Apparently what used to be an everyday “normal” sense of polite public demeanor is now thought of as out-of-style, archaic or – even worse – unnecessary.
It shouldn’t be a surprise to anyone that Republicans, Democrats, Libertarians and Independents alike are guilty of saying one thing in public and doing or saying a completely different thing in private. Young men and women across all racial, economic and social lines of distinction are faltering under the weight of public apathy against vulgar and demeaning language.
I can plainly remember while I was being parented by my maternal grandmother she would seemingly supply daily lessons to me concerning what she firmly believed to be reasonable deportments of behavior. Long after her death, I still hear her voice guiding me on my interactions with others. What to say, when to say it, and the attitude behind the communication offered was an essential building block of her instruction to me. Because of her unyielding influence, I have continually and positively expanded the ways I treat others. These standards of verbal interaction, these bits of “learned wisdom” regarding courteous attitudes and language have not only guided me personally, they have also infiltrated what I demand of my own children, preach from the pulpit and teach within any classroom concerning the same subject matter.

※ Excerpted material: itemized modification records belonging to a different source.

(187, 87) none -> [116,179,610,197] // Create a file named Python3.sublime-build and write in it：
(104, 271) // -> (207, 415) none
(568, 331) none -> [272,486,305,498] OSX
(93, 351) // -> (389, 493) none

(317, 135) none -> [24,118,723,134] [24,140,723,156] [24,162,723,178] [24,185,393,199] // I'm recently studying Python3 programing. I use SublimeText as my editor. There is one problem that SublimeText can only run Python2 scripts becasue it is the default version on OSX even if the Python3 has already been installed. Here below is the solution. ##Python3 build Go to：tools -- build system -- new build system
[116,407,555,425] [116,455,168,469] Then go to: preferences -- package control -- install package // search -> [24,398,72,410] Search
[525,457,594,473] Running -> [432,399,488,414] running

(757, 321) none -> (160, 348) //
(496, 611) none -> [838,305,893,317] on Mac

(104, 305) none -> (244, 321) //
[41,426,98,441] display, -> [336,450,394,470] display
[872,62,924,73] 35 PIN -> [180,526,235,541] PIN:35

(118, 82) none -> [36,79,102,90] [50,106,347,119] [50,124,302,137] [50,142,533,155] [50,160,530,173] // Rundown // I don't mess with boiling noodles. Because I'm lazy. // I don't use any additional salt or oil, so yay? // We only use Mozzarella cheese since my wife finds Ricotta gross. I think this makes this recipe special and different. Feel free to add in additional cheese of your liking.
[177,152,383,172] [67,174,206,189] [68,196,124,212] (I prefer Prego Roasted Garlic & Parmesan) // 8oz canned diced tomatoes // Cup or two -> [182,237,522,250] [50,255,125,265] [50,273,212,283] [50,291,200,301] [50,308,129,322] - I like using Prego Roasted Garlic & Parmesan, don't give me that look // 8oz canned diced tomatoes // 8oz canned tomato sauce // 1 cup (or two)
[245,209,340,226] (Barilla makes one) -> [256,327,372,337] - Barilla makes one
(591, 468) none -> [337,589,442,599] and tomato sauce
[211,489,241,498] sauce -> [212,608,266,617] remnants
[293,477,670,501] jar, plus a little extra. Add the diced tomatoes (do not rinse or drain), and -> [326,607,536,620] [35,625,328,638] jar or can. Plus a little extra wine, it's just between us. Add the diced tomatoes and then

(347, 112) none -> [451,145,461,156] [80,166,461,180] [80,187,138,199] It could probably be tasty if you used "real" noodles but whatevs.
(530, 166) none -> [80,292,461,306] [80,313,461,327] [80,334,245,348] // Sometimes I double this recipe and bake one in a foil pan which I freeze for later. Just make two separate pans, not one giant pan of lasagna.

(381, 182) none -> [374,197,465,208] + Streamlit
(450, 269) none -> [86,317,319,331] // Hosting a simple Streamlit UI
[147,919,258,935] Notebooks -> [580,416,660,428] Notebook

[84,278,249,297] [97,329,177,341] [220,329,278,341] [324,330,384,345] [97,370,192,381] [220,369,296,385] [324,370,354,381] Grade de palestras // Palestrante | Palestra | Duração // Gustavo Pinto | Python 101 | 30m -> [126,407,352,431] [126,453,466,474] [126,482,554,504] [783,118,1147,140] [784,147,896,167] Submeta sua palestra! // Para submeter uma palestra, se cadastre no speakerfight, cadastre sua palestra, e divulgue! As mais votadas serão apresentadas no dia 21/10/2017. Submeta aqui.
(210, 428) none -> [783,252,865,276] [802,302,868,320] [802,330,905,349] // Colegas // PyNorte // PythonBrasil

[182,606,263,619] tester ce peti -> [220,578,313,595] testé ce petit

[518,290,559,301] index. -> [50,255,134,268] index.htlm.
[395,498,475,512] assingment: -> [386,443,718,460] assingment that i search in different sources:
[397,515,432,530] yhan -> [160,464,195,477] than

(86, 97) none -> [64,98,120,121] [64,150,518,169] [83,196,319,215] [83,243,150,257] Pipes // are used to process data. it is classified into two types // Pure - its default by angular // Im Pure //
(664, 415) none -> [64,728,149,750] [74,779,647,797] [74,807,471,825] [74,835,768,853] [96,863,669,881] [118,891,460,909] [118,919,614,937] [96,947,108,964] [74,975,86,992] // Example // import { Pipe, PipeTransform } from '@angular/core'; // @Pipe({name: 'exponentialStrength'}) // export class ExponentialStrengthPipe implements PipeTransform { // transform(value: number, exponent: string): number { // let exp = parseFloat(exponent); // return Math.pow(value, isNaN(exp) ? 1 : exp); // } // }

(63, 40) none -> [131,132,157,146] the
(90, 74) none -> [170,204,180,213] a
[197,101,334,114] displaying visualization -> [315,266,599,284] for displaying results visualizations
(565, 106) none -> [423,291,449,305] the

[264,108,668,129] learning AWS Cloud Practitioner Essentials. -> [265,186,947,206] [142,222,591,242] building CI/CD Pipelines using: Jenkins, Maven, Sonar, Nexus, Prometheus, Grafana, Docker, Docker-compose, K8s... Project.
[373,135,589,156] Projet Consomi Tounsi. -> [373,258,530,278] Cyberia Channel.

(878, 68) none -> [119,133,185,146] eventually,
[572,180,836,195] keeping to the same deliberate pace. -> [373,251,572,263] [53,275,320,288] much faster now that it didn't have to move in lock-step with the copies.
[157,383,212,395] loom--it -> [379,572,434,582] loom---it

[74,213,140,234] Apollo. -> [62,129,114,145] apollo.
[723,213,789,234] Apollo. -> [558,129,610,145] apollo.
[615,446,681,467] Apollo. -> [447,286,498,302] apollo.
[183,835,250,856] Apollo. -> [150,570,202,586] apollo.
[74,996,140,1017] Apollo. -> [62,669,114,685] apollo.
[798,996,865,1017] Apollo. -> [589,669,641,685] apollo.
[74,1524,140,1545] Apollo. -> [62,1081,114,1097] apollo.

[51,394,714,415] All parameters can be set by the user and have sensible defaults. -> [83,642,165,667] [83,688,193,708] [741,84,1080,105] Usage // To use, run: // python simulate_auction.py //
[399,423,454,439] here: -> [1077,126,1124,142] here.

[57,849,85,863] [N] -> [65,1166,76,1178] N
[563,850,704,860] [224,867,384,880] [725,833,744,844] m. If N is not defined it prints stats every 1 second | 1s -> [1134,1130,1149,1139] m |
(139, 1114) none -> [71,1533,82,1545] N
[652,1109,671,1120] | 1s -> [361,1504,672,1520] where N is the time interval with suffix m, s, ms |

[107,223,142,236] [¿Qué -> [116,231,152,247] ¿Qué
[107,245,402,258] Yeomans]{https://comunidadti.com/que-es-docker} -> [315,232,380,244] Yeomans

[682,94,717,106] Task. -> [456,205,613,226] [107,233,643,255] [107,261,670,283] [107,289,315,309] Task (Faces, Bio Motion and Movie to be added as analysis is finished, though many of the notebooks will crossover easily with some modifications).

With the hope of supplying a few practical suggestions of what “should be” reasonable…standardized…and socially expected attitudes and actions between any human beings with IQ’s of over 50….here are a few things I have added to her list of “common” courtesy.
• If you wouldn’t say it to your own mother don’t say it to any other female.
• Don’t find yourself treating strangers better than you treat your own family.
• Whatever you say is the right thing to do “in public” ought to be the same you demonstrate “in private.”
• Find several people to uplift sincerely each day.
• Find the positive far quicker than the negative.
• Be honest in business, faithful in your church commitments, generous to those who are in genuine need, and kind-hearted t those in pain.
• Take out the trash, make your bed, and pick up after yourself before someone else finds it necessary to remind you to do it.
• It is never OK to stand aside while someone else is being humiliated or abused.
• Make sure your friends know they can count on you for help and support.
• Respect another person’s privacy and be sensitive to their sense of personal pride.
• Pray like everything depends on God, and work like everything depends on you.
• Make sure you listen intently to another person’s thoughts before you offer any thoughts of your own.
In my mind, if all of us could follow the aforementioned simple and clearly defined rules of public and private behavior we would find the world around us an easier and more joyful place to be.
Plus, I know it would make my grandmother very pleased.